I smile, but the truth is my son is more than JUST an only child. He is an answered prayer after devastating losses. He is the younger sibling of two babies in Heaven, whom he often talks about. He makes friends wherever we go. He is wise beyond his years from spending so much time at the grownup table. He is compassionate and absolutely hysterical. He is not JUST an only child.

I smile because I am a mother of three, even if you only see one. I stay up late and wake up early, I hold a bucket to catch vomit in the middle of the night, I make mistakes, I say I love you.

I am just as much of a mother as the next.

While having one child was not our plan, we have learned to embrace the positives. It is easier to travel, easier to find a babysitter for date nights, less money to save for college, we have more free time and more time to give him. Of course, with all positives there comes challenges, too.
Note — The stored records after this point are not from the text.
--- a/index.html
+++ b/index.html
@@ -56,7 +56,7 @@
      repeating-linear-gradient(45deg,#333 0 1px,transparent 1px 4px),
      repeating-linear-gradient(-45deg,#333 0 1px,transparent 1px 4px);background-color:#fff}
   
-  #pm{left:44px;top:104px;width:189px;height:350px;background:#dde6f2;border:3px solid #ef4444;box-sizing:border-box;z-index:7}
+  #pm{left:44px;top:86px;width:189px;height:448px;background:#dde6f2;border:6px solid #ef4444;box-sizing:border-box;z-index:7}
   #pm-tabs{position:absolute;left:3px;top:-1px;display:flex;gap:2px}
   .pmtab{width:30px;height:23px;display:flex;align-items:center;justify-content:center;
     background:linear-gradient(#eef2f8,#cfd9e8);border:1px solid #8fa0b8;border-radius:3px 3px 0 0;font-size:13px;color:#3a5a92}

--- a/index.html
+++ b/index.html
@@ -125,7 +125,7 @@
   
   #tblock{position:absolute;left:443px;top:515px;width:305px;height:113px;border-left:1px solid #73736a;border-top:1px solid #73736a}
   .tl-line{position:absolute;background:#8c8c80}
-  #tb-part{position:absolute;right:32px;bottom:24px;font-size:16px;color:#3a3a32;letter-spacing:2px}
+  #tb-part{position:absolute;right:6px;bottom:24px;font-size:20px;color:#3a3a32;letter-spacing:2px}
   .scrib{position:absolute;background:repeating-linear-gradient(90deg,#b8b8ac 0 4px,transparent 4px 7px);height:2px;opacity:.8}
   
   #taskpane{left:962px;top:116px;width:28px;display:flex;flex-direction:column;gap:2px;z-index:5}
RELATED: Is Having An Only Child Such a Sin?

During the pandemic as we all self-quarantined, we witnessed absolute strength in our son as he fought loneliness. While his days had always been surrounded by other children, despite not having siblings, he was now secluded. There were no afterschool activities, recess, or sports practices to attend anymore. He felt that and it worried us. Luckily, we live in a world with WiFi and FaceTime, but it is not the same. Prior to the pandemic, my husband and I would joke that it was as if we had our own quirky third wheel friend, like Cameron from Ferris Buller, who sits in between us on the couch during movie night stealing all our popcorn.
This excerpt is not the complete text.